*Ilias Stogiannidis, Stavros Vassos, Prodromos Malakasiotis, Ion Androutsopoulos*

## Abstract

Prompting Large Language Models (LLMs) performs impressively in zero- and few-shot settings. Hence, small and medium-sized enterprises (SMEs) that cannot afford the cost of creating large task-specific training datasets, but also the cost of pretraining their own LLMs, are increasingly turning to third-party services that allow them to prompt LLMs. However, such services currently require a payment per call, which becomes a significant operating expense (OpEx). Furthermore, customer inputs are often very similar over time, hence SMEs end-up prompting LLMs with very similar instances. We propose a framework that allows reducing the calls to LLMs by caching previous LLM responses and using them to train a local inexpensive model on the SME side. The framework includes criteria for deciding when to trust the local model or call the LLM, and a methodology to tune the criteria and measure the tradeoff between performance and cost. For experimental purposes, we instantiate our framework with two LLMs, GPT-3.5 or GPT-4, and two inexpensive students, a k-NN classifier or a Multi-Layer Perceptron, using two common business tasks, intent recognition and sentiment analysis. Experimental results indicate that significant OpEx savings can be obtained with only slightly lower performance.

## Architecture

## Framework

We present *OCaTS* (Online Cost-aware Teacher Student Framework), a framework designed to train a local inexpensive model (student) using the responses of a more expensive model (teacher) in an online setting. Our approach is inspired by the teacher-student schema, but with the additional consideration of the cost associated with utilizing the teacher. This makes OCaTS a suitable solution for small and medium enterprises that want to leverage powerful and easily accessible Large Language Models via API, while minimizing operational expenses (OpEx). OCaTS consists of three main components: a *teacher*, which is typically a resource-intensive model that produces high-quality results; a *student*, which is a cost-effective model that is much smaller and simpler than the teacher; and a *cache*, which is a repository of incoming queries that have already been processed by the teacher.

## Cost-awareness

To integrate the cost aspect into the framework, we introduce a novel evaluation measure for such settings, called *discounted metric*. This metric, denoted as $\hat{\phi}$, aims to capture the trade-off between performance and cost. It is computed using the following equation: $$\hat{\phi} = \phi - \lambda \cdot \rho = \phi - \lambda \cdot \frac{M}{N}.$$

In this equation, $\phi$ represents a conventional evaluation metric such as accuracy. Parameter $\lambda$ is a weighting factor that determines the importance of cost (higher values indicate that cost is considered more significant for the SME). The variables $M$ and $N$ correspond to the total number of calls made to the teacher model and the total number of queries handled, respectively. The discounted metric penalizes the overall performance of the framework based on the rate of calls made to the teacher model and the associated cost for the company. Intuitively, by making this metric the objective of the framework, it learns to maximize performance by allowing the student to respond only when confident enough and prompt the teacher for their response otherwise.

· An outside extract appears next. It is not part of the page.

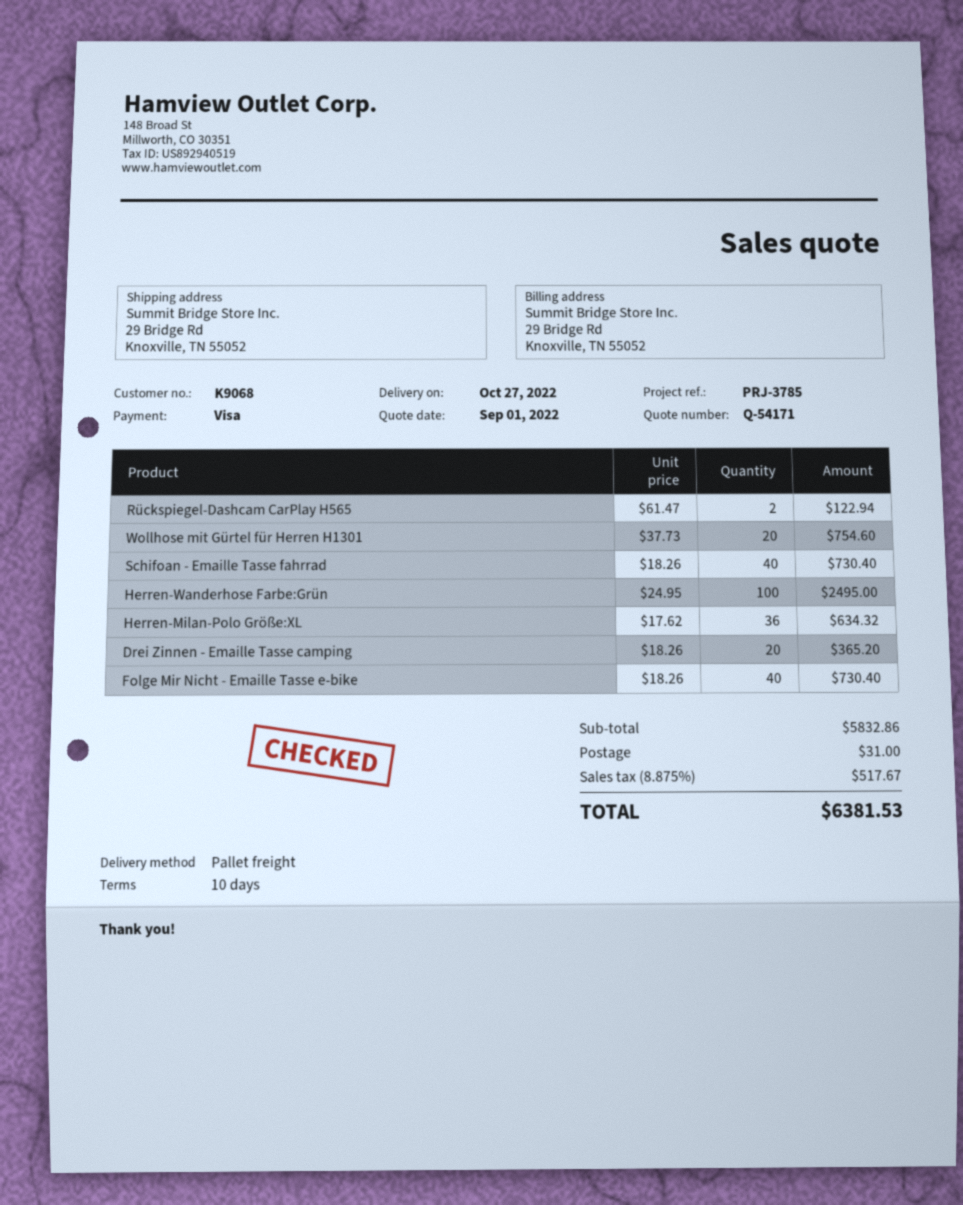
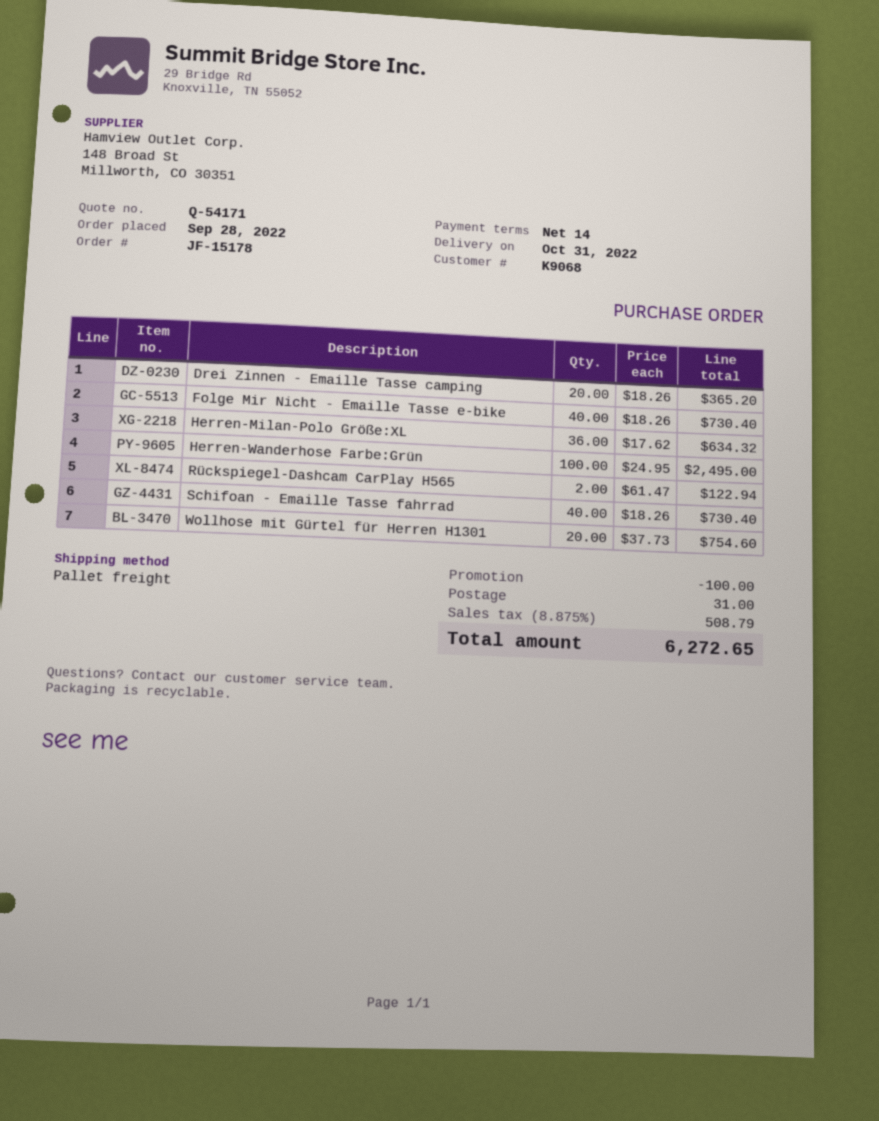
delivery date: 2022-10-27 -> 2022-10-31
payment terms: 10 days -> 14 days
discount: none -> 100.00
tax: 8.875% = 517.67 -> 8.875% = 508.79
total: 6381.53 -> 6272.65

## Choosing between Student & Teacher

We focus on applying the framework on a text classification problem. In order to determine whether to rely on the student's response or prompt the teacher to respond, the framework incorporates two criteria inspired by Active Learning. If both criteria meet a certain threshold, the student's response is trusted; otherwise, the query is delegated to the teacher for handling.

The **first criterion** is to ensure the representativeness of the cached queries considered by the teacher. This is achieved by determining the similarity between the new query and the $k$ most similar cached queries. Let the *weighted centroid vector* $c$ of the $k$ nearest neighbors be $c = \sum_{i=1}^{k}\hat{w}_i \cdot v_i$ and $\hat{w}_i = w_i/\sum_{j=1}^{k} w_j$, where $w_i$ represents the weight assigned by a distance weighting algorithm to the $i$-th neighbor, and $v_i$ corresponds to the vector representation of the neighbor. The first criterion states that $c$ must be below a threshold $t_c$. Essentially, this condition ensures that the student has previous experience with similar cached queries.

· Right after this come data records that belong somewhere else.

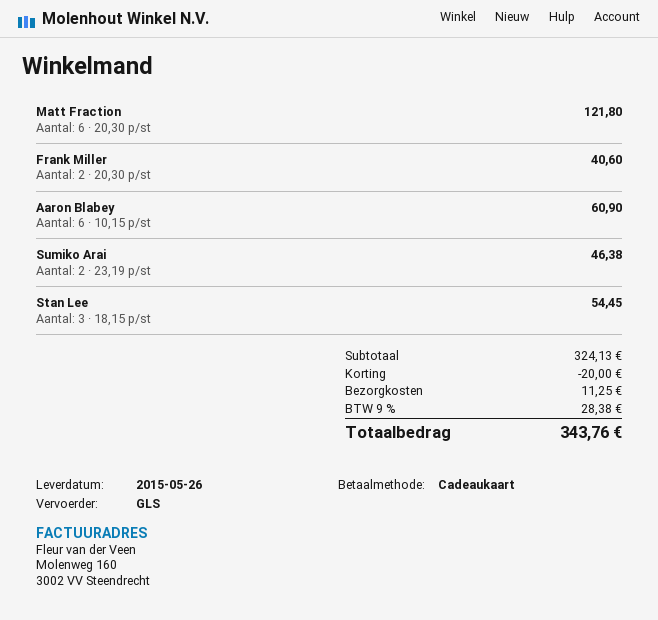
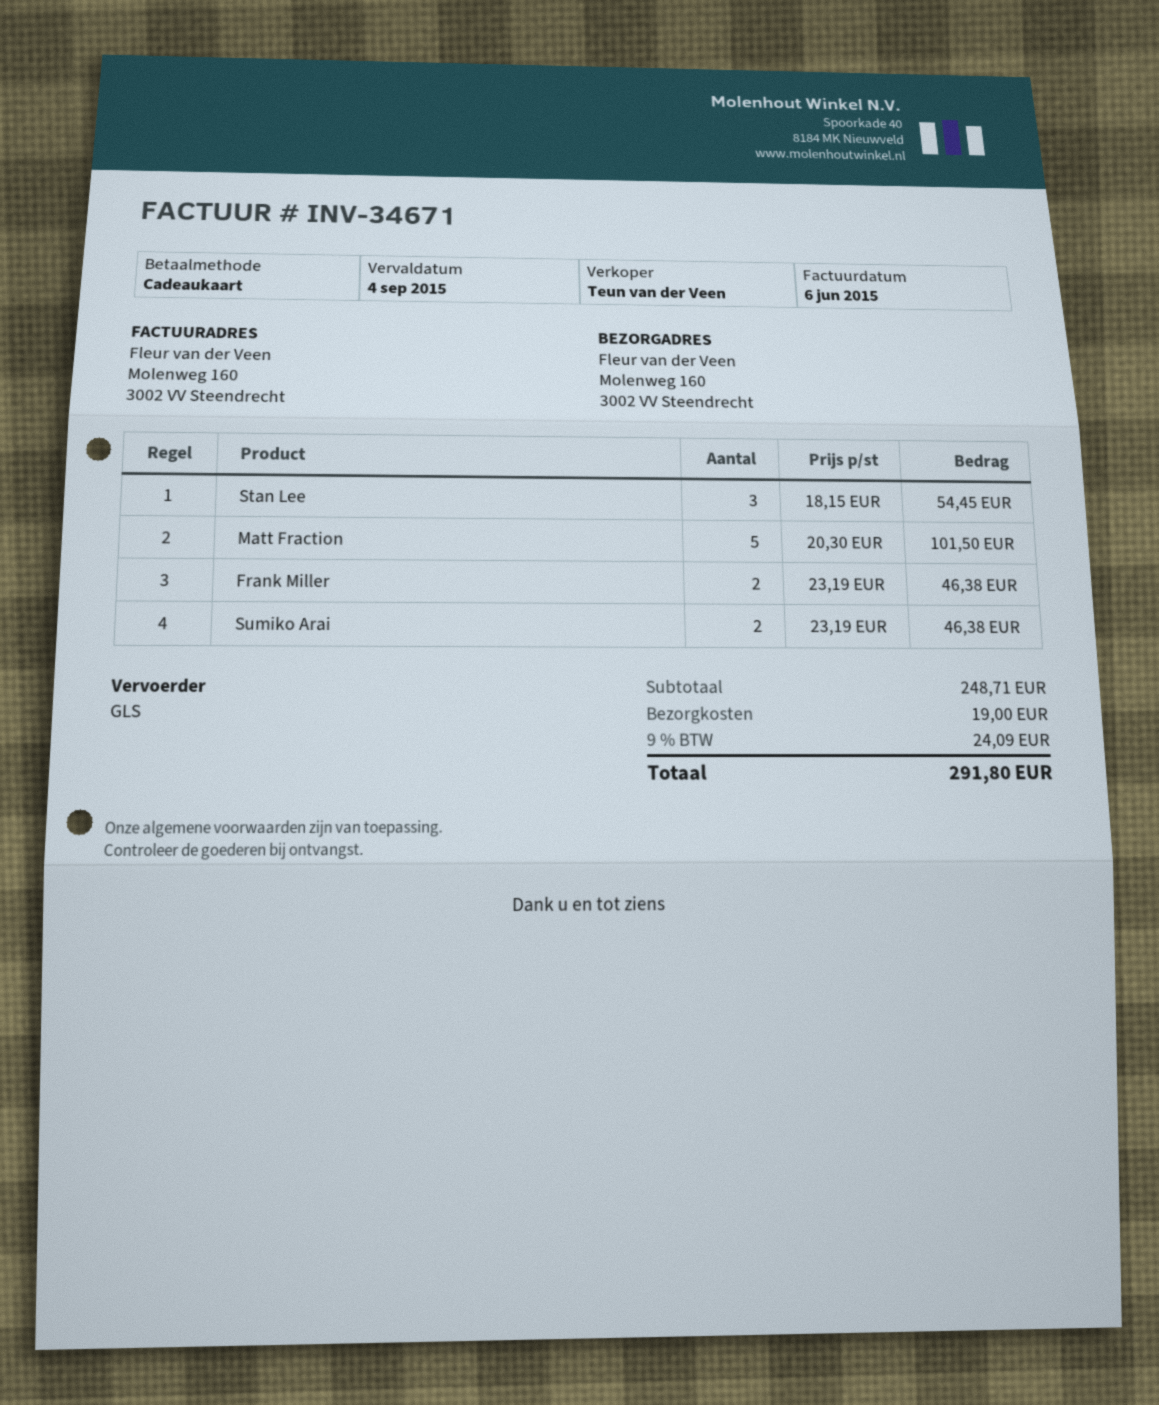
Matt Fraction: 6 x 20.30 = 121.80 -> 5 x 20.30 = 101.50
Frank Miller: 2 x 20.30 = 40.60 -> 2 x 23.19 = 46.38
Aaron Blabey: 6 x 10.15 = 60.90 -> none
subtotal: 324.13 -> 248.71
discount: 20.00 -> none
shipping: 11.25 -> 19.00
tax: 9% = 28.38 -> 9% = 24.09
total: 343.76 -> 291.80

The **second criterion** is to ensure the confidence of the cached queries considered by the teacher. To establish the second condition let $C$ represent the set of labels (classes) of the text classification problem. The probability $p_c$ for each $c \in C$ is defined as follows: $$p_c = \frac{\exp(W_c)}{\sum_{c' \in C} \exp(W_{c'})},$$ where $W_c$ can be the weight assigned by the $k$-NN algorithm or the logits of an MLP. The *entropy* $\mathcal{H}$ of the label probabilities $p_c$ is given by: $$\mathcal{H} = -\sum_{c \in C} p_c \log{p_c}.$$ The second criterion states that $\mathcal{H}$ must be below a threshold $t_\mathcal{H}$. Essentially, this condition ensures that the student is confident about the its response.

## Results

We evaluate the framework in an intent recognition task for four indicative $\lambda$ values, which determines the importance of cost in the discounted metric $\hat{\phi}$ we introduced. We utilize the Banking77 dataset, a basic k-NN student, and GPT-4 as the teacher. As depicted in the figure below, OCaTS effectively manages the tradeoff between the frequency of contacting the teacher and the level of accuracy. Specifically:

**Left part: Calls to the Teacher**- Using OCaTS significantly reduces the calls to the teacher; hence, OpEx.
- As $\lambda$ increases, the number of calls made to the teacher decreases.

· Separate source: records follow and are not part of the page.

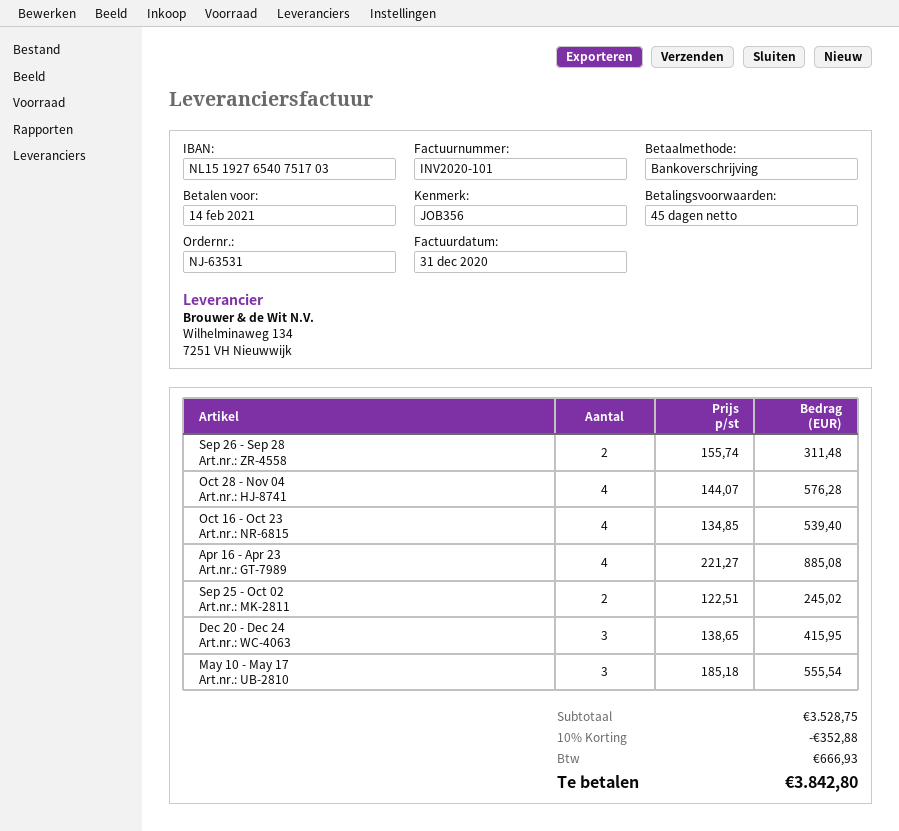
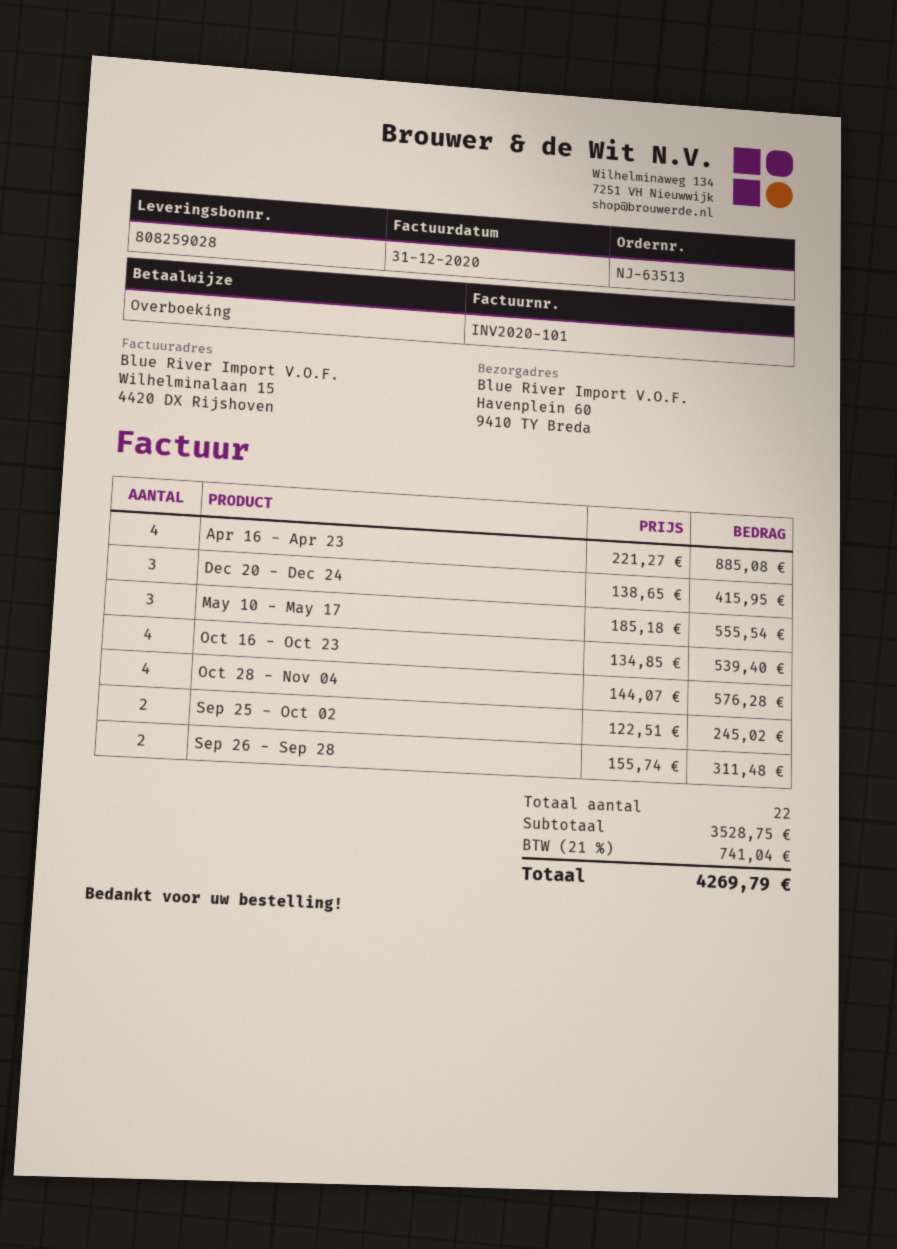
order number: NJ-63531 -> NJ-63513
discount: 10% = 352.88 -> none
tax: 666.93 -> 741.04
total: 3842.80 -> 4269.79

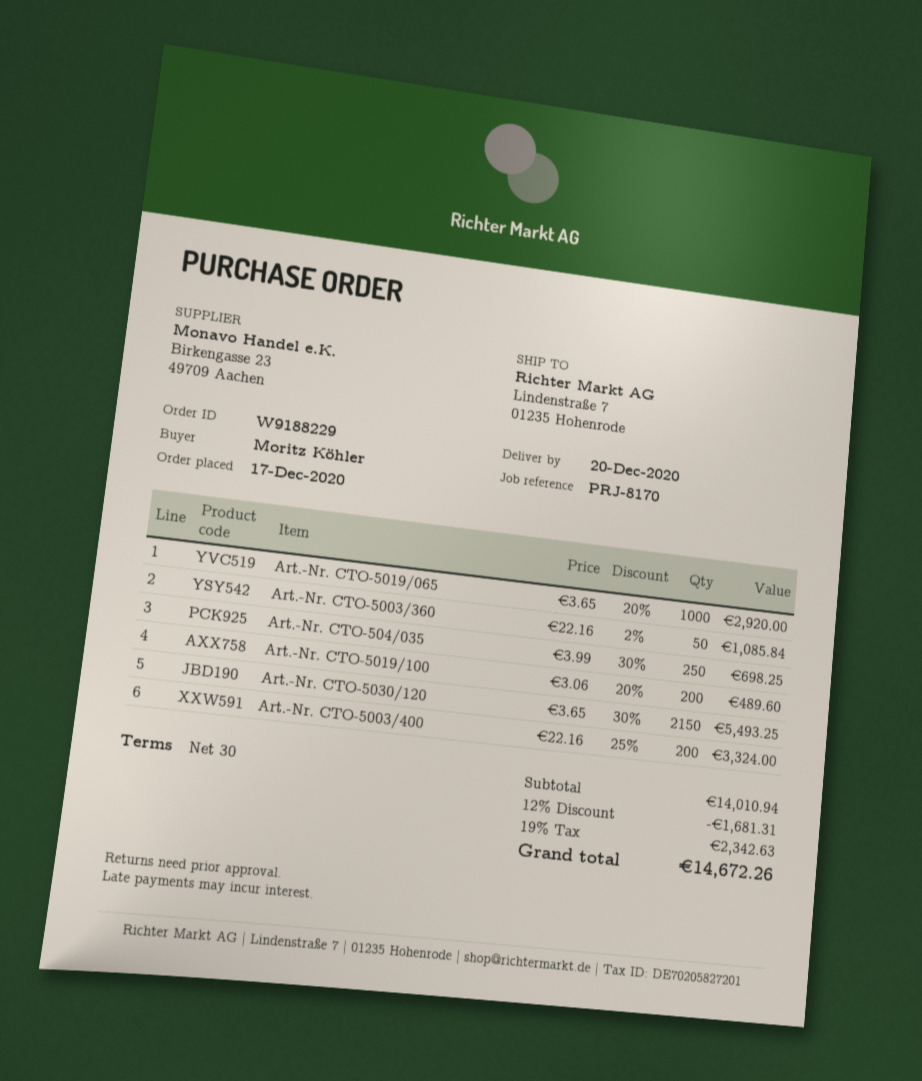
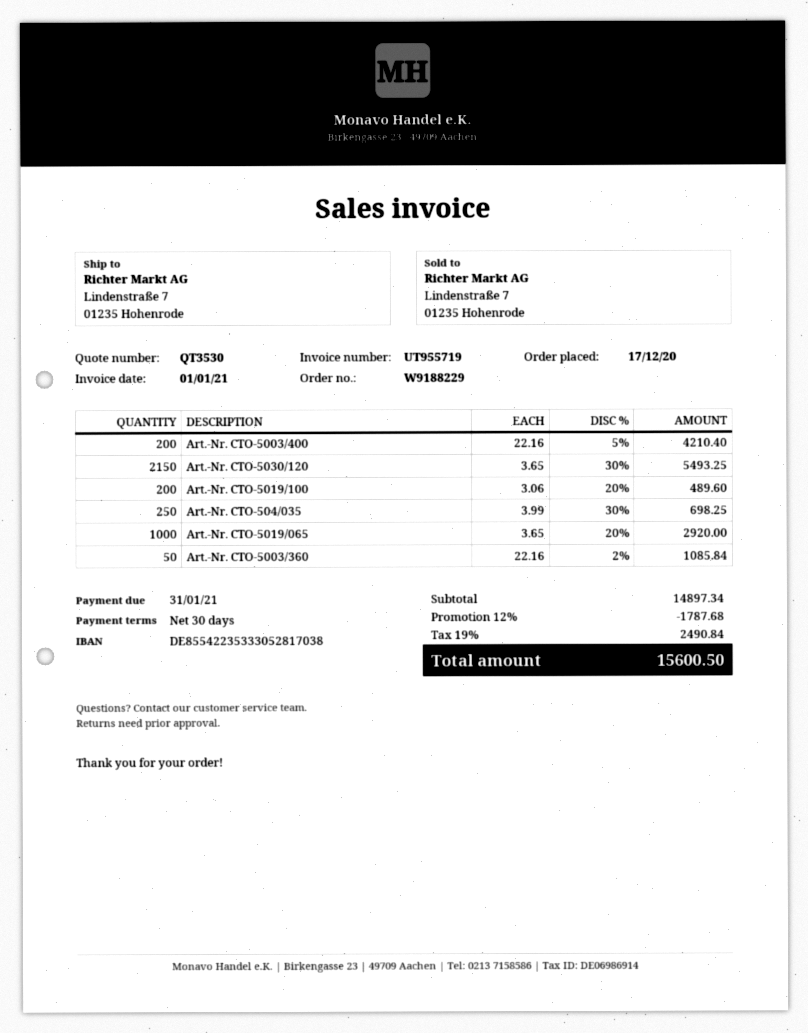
Art.-Nr. CTO-5003/400: 200 x 22.16 - 25% = 3324.00 -> 200 x 22.16 - 5% = 4210.40
subtotal: 14010.94 -> 14897.34
discount: 12% = 1681.31 -> 12% = 1787.68
tax: 19% = 2342.63 -> 19% = 2490.84
total: 14672.26 -> 15600.50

**Middle part: Trade-off between accuracy & OpEx**- At $\lambda=0.05$, OCaTS achieves accuracy close to GPT-4 teacher (83.05% vs. 82.68%) with only one-third of teacher calls (1050 out of 3080).
- Increasing $\lambda$ leads to a decrease in accuracy but a smaller number of teacher calls.

**Right part: Discounted Accuracy ($\hat\phi$) Comparison:**- Right side of the figure compares discounted accuracy ($\hat\phi$) of OCaTS (solid lines) with always contacting GPT-4 teacher (dashed lines).
- OCaTS consistently surpasses GPT-4 teacher's accuracy, emphasizing OpEx efficiency.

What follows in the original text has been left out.